Set in an Irish village just after the economic crisis hit in late 2008, the book is twenty-one short narratives by different characters affected by the collapse of a local building contractor’s firm. Oh, it’s stunning, really different and special because of that. It seems as if they’re each just telling their own story but as you turn the pages you realize there is a complete story arc developing, and it packs a wallop. The setting is contemporary, so the dialogue is modern, and these were voices I recognized, voices I’ve heard.

The Blackwater Lightship
Helen, a school principal in suburban Dublin, has a husband, two sons, and a brother, Declan, with whom she is close. Now Declan is dying of AIDS, and he asks Helen to break the news to their mother and grandmother, from whom they are both estranged.

Shortlisted for the 1999 Booker Prize, this novel hits all the notes: family, friendship, forgiveness. It’s an interesting comparison to The Land of Spices in this scene of a grandmother and nuns:

“Oh, the nuns loved her,” her grandmother went on, “and when she was in her final year … they called us in, and they had never looked up or down at us before, oh they were very grand, the nuns, a French order. And Mother Emmanuelle, the grandest of them all, told me that she believed Lily had a vocation. I smiled at her and said that would be the happiest thing for us. It was all smiles until I got out to the car and I said to your grandfather that I was going to pray to God to stop Lily entering the convent.”

“And did you not want her to be a nun?” Paul asked.

“Lily? Our beautiful daughter? Have all her hair cut off? And a veil and draughty old convent and only doddery old nuns for company? I did not! And I lay awake every night thinking about how to stop her.”

Over the Christmas holidays Lily (Helen’s mother) is sent to the next town to visit with her worldly cousins who taught her about boys and the latest fashions. And that was that:

… “So she went back to [school], and … we were called in before we took her home for Easter, and we were told that she was becoming a bad example to the other girls, and she had changed completely. Oh, I said to Mother Emmanuelle, I said, we haven’t noticed any change. It must be something in the convent, I said. Oh, she gave me a look, and I looked back at her. And she knew she’d met her match. And that’s how we stopped Lily becoming a nun.”

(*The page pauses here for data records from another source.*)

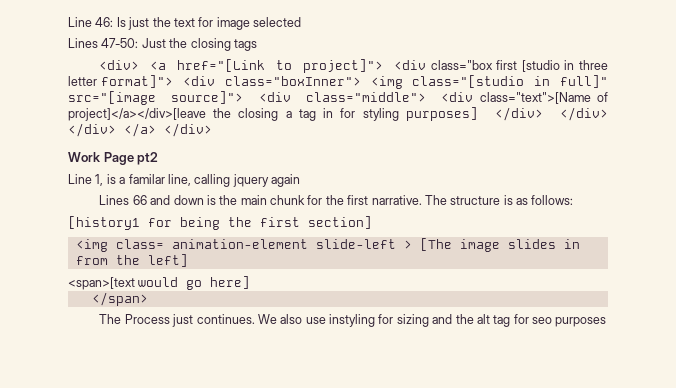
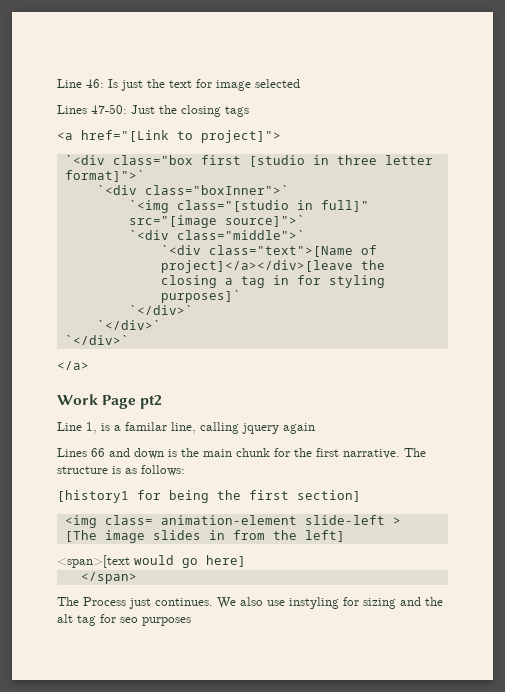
- <div> <a href="[Link to project]"> <div class="box first [studio in three letter format]"> <div class="boxInner"> <img class="[studio in full]" src="[image source]"> <div class="middle"> <div class="text">[Name of project]</a></div>[leave the closing a tag in for styling purposes] </div> </div> </div> </a> </div>
+ <a href="[Link to project]">
+ `<div class="box first [studio in three letter format]">`
+ `<div class="boxInner">`
+ `<img class="[studio in full]" src="[image source]">`
+ `<div class="middle">`
+ `<div class="text">[Name of project]</a></div>[leave the closing a tag in for styling purposes]`
+ `</div>`
+ `</div>`
+ `</div>`
+ </a>

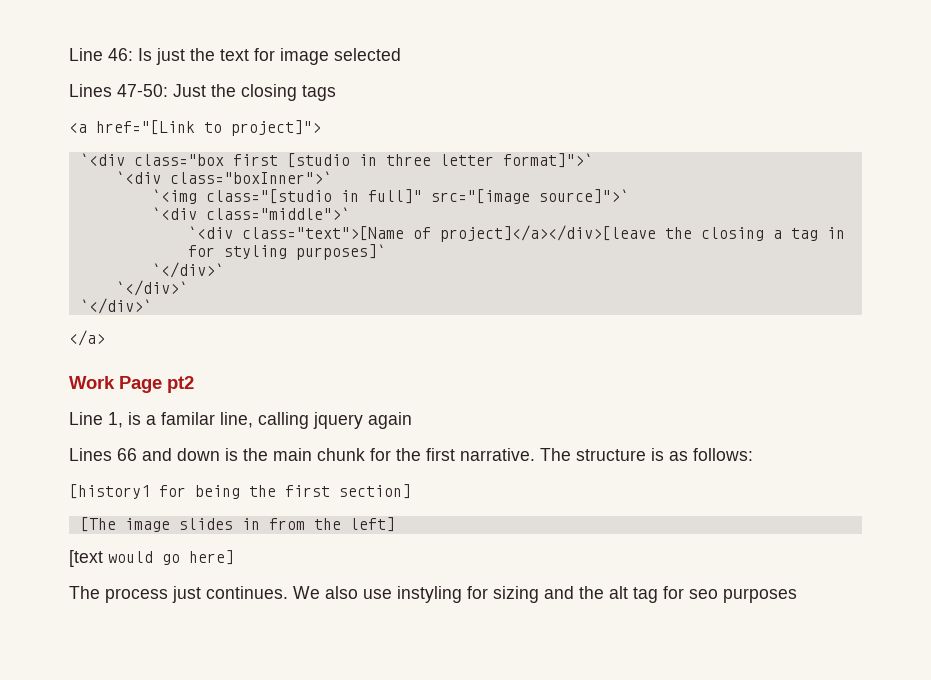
- <img class= animation-element slide-left > [The image slides in from the left]
+ [The image slides in from the left]
- <span>[text would go here]
+ [text would go here]
- </span>
- The Process just continues.
+ The process just continues.

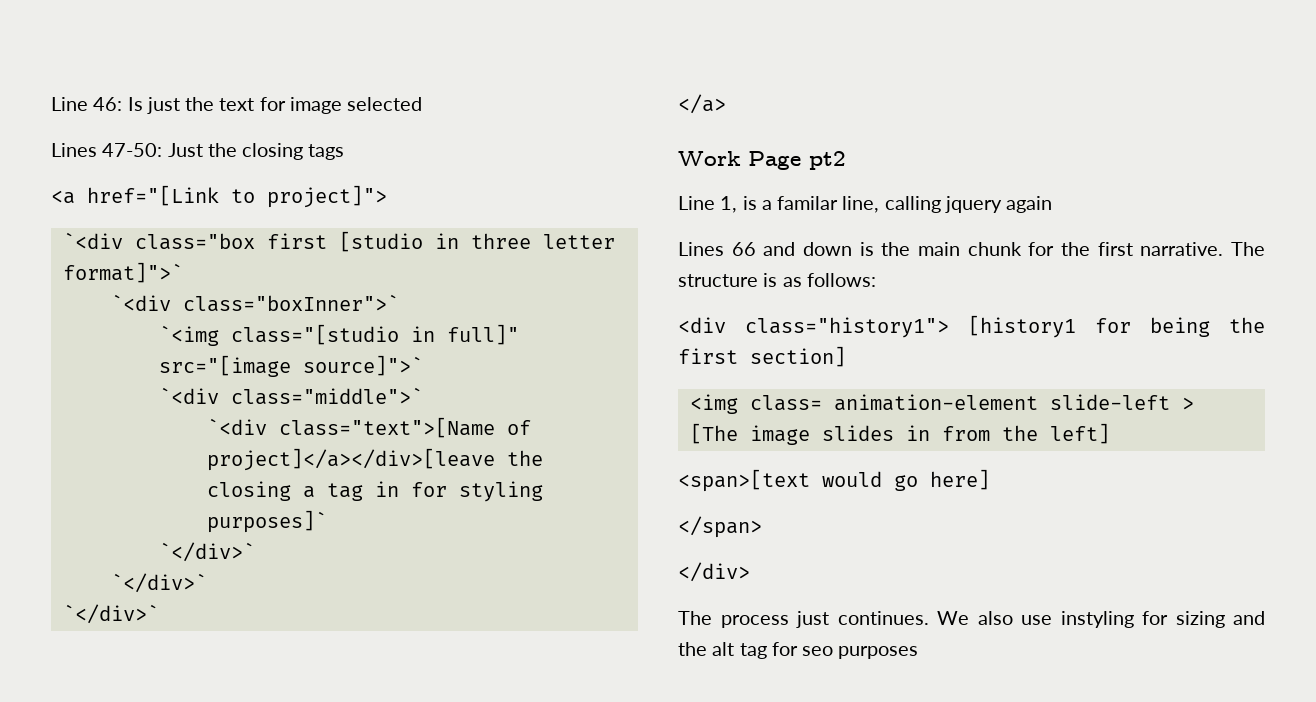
- [history1 for being the first section]
+ <div class="history1"> [history1 for being the first section]
- [The image slides in from the left]
+ <img class= animation-element slide-left > [The image slides in from the left]
- [text would go here]
+ <span>[text would go here]
+ </span>
+ </div>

This scene (transcribed by me from pages 150–51 of a 1999 Picador paperback) made me laugh out loud. Tóibín is very, very good with dialogue: I can hear the Irish cadence here without even trying. And though reviewers have tended to like others of Tóibín’s books better, I thoroughly enjoyed this one.

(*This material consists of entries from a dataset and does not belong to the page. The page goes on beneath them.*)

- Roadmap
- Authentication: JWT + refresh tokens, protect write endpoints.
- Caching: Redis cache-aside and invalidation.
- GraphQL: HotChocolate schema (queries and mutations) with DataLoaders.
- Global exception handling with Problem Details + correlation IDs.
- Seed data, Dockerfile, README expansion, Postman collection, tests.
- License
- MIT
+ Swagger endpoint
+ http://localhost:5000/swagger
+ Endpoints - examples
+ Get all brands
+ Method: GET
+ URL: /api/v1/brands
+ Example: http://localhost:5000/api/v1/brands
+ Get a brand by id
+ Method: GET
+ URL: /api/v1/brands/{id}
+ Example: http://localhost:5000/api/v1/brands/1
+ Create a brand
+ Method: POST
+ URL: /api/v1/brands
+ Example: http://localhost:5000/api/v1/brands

During the period of my Irish Lit Wallow, I also read Tóibín’s The Testament of Mary (shortlisted for the Man Booker Prize) and Nora Webster, both of which were fabulous.

***

Am I finished? Nah—I still have a few more to read: James Plunkett’s Strumpet City; Tóibín’s The Master; McCann’s Let the Great World Spin; Roddy Doyle’s Paula Spencer (a followup to The Woman Who Walked Into Doors); and Edna O’Brien’s The Country Girls (and also her memoir, Country Girl). And I’ll be trolling Dublin bookstores again this June, so no doubt I’ll add to the list.

If you haven’t read outside  your usual haunts, give Irish lit a try. And if you have, please tell me about your favorite title!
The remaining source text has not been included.